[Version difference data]
▽

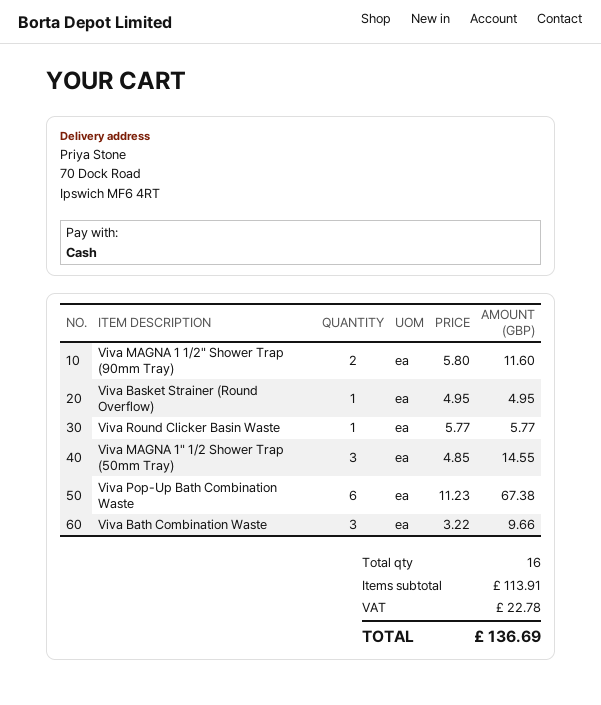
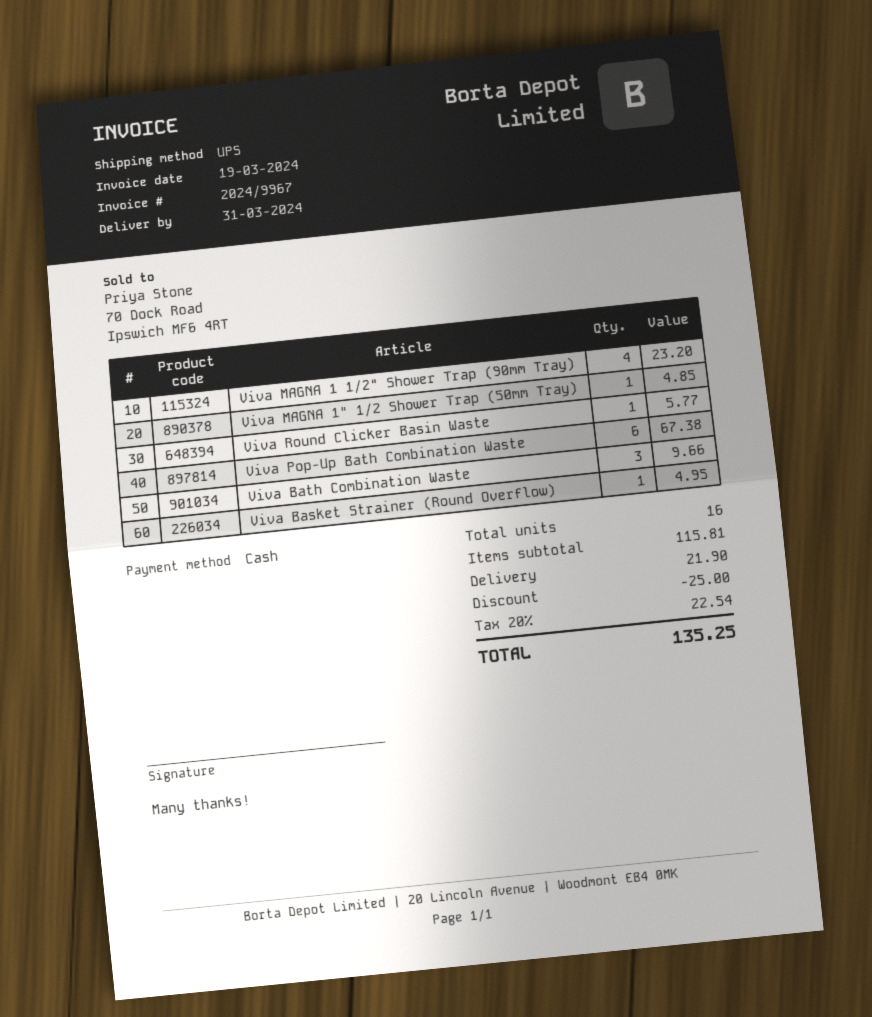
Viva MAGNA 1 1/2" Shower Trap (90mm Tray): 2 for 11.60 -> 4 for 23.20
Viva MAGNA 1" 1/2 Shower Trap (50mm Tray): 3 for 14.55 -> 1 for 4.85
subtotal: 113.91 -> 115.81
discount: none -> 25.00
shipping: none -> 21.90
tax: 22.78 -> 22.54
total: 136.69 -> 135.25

△
▽

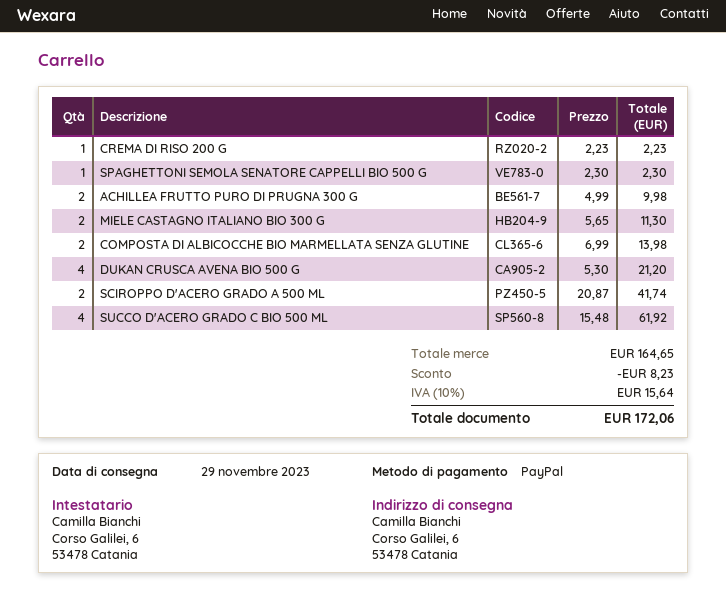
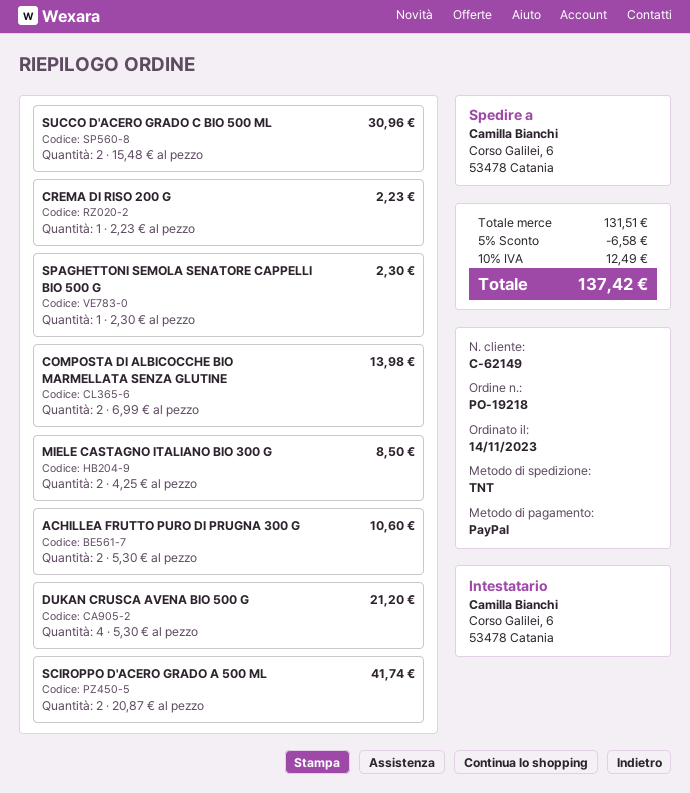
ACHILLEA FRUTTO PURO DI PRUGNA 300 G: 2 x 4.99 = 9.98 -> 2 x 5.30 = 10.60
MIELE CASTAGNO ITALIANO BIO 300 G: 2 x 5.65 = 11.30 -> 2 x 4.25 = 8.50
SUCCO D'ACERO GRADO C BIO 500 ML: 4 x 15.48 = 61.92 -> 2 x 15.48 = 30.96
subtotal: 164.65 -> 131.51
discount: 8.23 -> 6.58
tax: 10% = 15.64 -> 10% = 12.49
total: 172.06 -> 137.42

△
▽

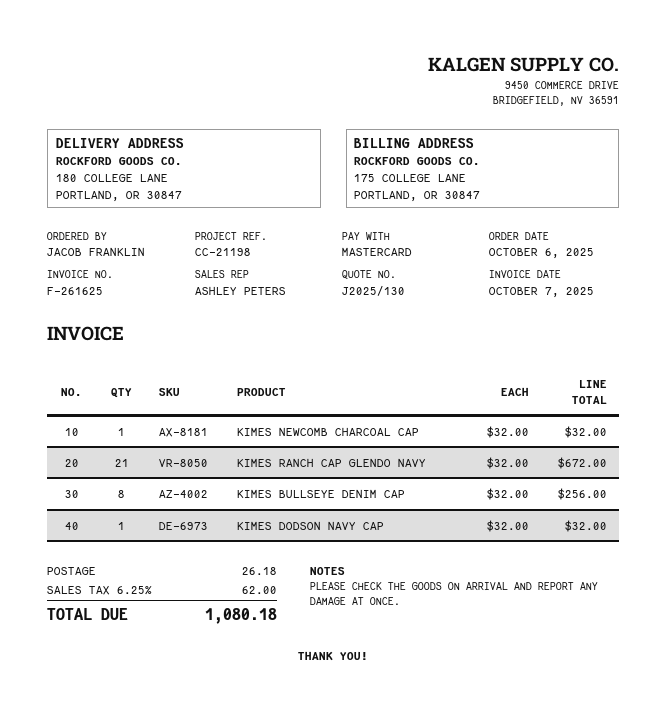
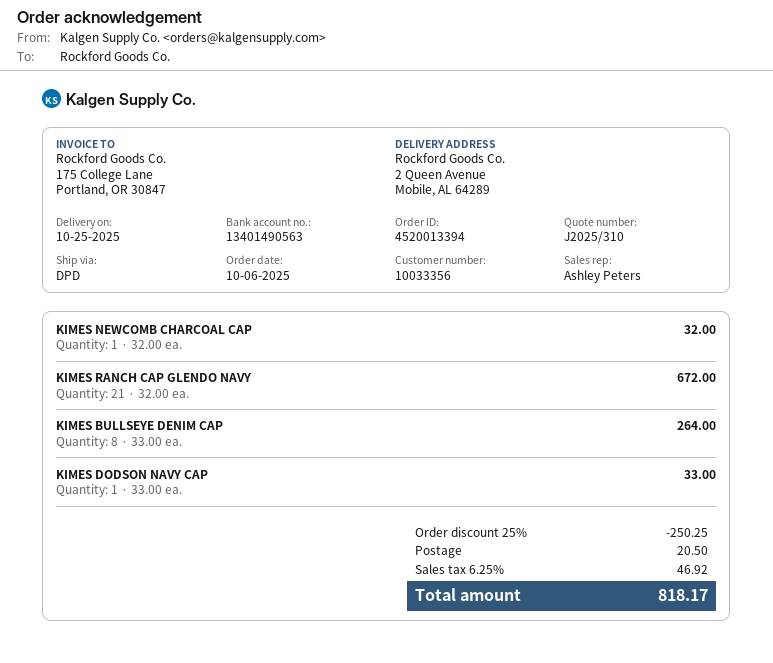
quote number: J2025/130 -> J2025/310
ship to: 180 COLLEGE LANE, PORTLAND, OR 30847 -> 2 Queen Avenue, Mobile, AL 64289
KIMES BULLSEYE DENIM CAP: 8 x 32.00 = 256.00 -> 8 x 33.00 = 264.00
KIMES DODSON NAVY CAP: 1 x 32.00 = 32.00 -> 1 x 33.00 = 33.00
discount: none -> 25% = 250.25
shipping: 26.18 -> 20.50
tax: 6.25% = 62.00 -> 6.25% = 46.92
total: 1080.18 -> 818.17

△

**What is expected**
Print again the lines of the entries above that fall between the line holding "ship to: 180" and the line holding "total: 1080.18 -> 818.17", inclusive, exactly as they stand.

**Output of the exercise**
ship to: 180 COLLEGE LANE, PORTLAND, OR 30847 -> 2 Queen Avenue, Mobile, AL 64289
KIMES BULLSEYE DENIM CAP: 8 x 32.00 = 256.00 -> 8 x 33.00 = 264.00
KIMES DODSON NAVY CAP: 1 x 32.00 = 32.00 -> 1 x 33.00 = 33.00
discount: none -> 25% = 250.25
shipping: 26.18 -> 20.50
tax: 6.25% = 62.00 -> 6.25% = 46.92
total: 1080.18 -> 818.17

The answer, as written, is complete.